Cute, Funny, Poetic and Disturbing
In February, Job Roggeveen, Joris Oprins and Marieke Blaauw, founders of the Utrecht-based animation, illustration and design studio, traveled to Los Angeles for the Academy Award ceremony. Though they didn’t win, they were happy to have received their unexpected nomination. “Working on the film, we never imagined it would bring us to Hollywood,” Blaauw recalls. “It was a thrilling experience to be there and walk on the red carpet with Hollywood stars—though our category was supposed to be fifth, but they changed the schedule so we were nervous for a long time.”
Blaauw, Roggeveen and Oprins founded their studio in 2007 after meeting at the Design Academy in Eindhoven, in the south of the Netherlands. The three of them work together on all of the projects they take on, including short films, music videos, educational projects and commercials. Oprins and Blaauw work primarily on storytelling and animation while Roggeveen usually handles illustration and music.
They describe their work as “cute, funny, poetic and sometimes disturbing.” Watch their award-winning short film, "Mute," about a world of people born without mouths who figure out how to cut themselves to create them, to get a sense of why they chose those descriptors.
Working Intuitively
Originally a 2D stop-motion studio, JJ&M eventually moved into doing 3D animation, but stuck with their stop-motion style for many projects.
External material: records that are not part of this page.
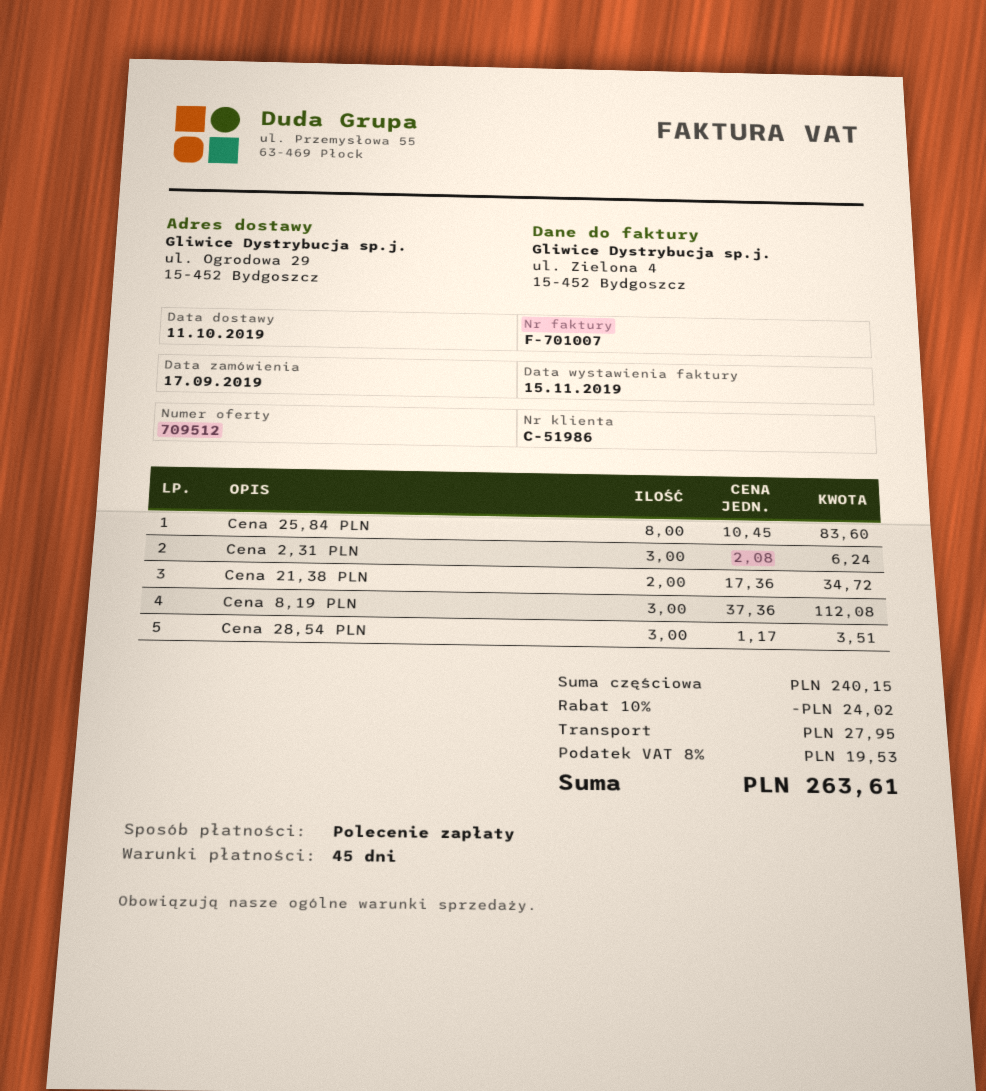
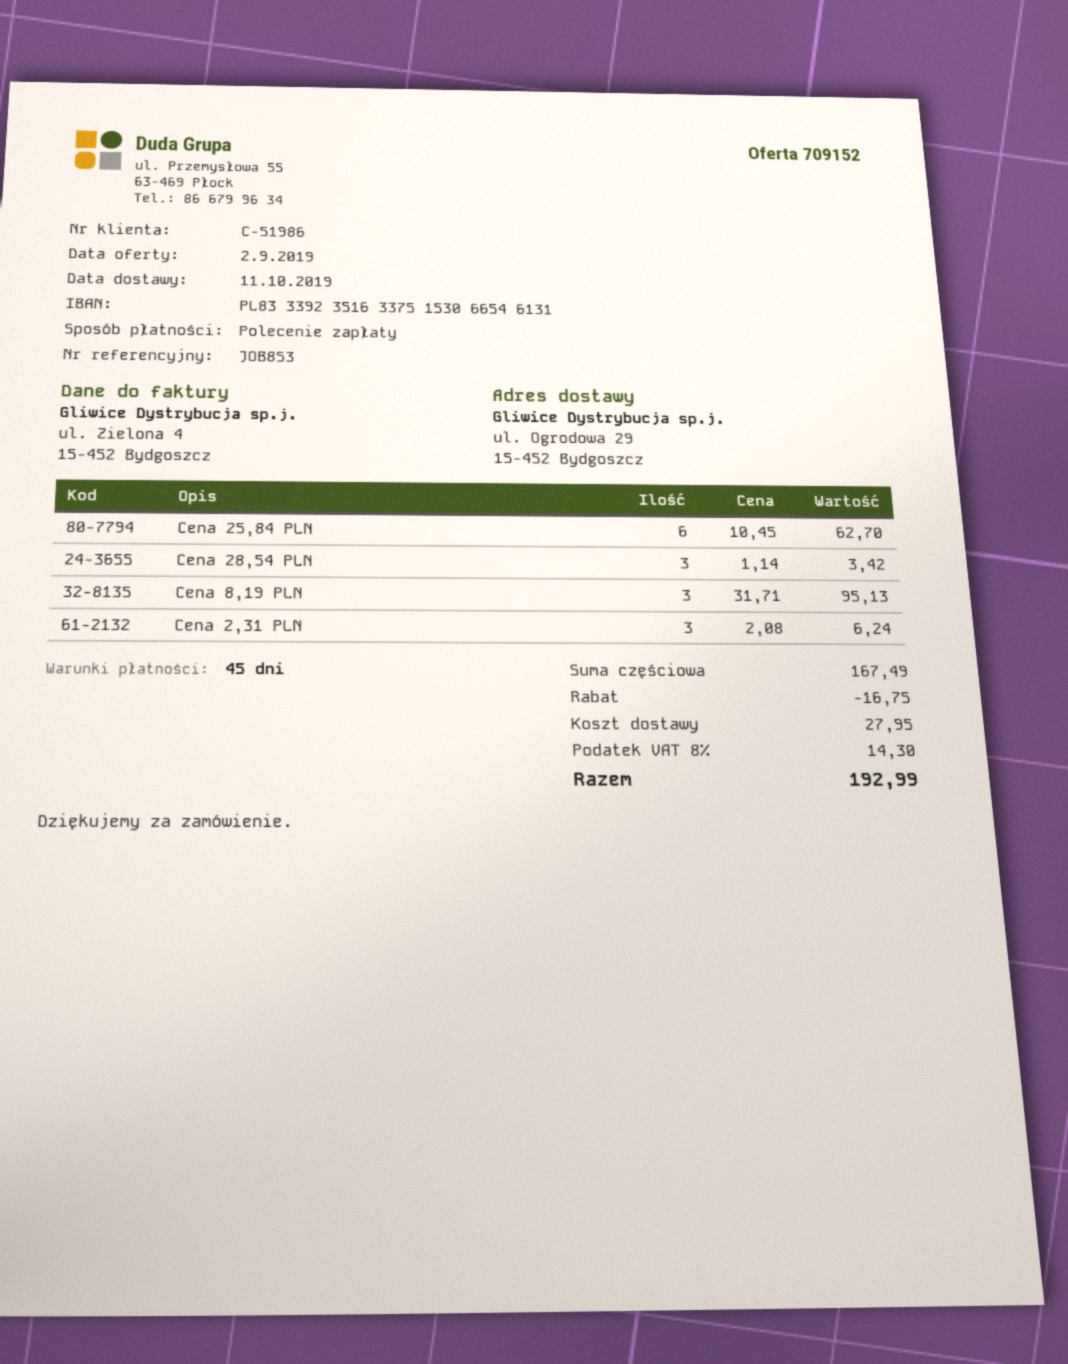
quote number: 709512 -> 709152
Cena 25,84 PLN: 8 x 10.45 = 83.60 -> 6 x 10.45 = 62.70
Cena 21,38 PLN: 2 x 17.36 = 34.72 -> none
Cena 8,19 PLN: 3 x 37.36 = 112.08 -> 3 x 31.71 = 95.13
Cena 28,54 PLN: 3 x 1.17 = 3.51 -> 3 x 1.14 = 3.42
subtotal: 240.15 -> 167.49
discount: 24.02 -> 16.75
tax: 8% = 19.53 -> 8% = 14.30
total: 263.61 -> 192.99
It took about three months from start to finish to make "A Single Life." The biggest challenge was to show Pia aging through five stages of her life in a very short time frame. Each time she changed, her size, hair and clothing had to change too. Thankfully, her shape stayed the same so they were able to use the same character rig throughout, Oprins says.
Instead of creating a detailed storyboard or animatic, the team decided to roughly estimate the duration of each shot and write a description of the shot on a timeline created in After Effects. “The timeline was our guide, and we kept on adding animations to it until the film was finished,” Oprins explains.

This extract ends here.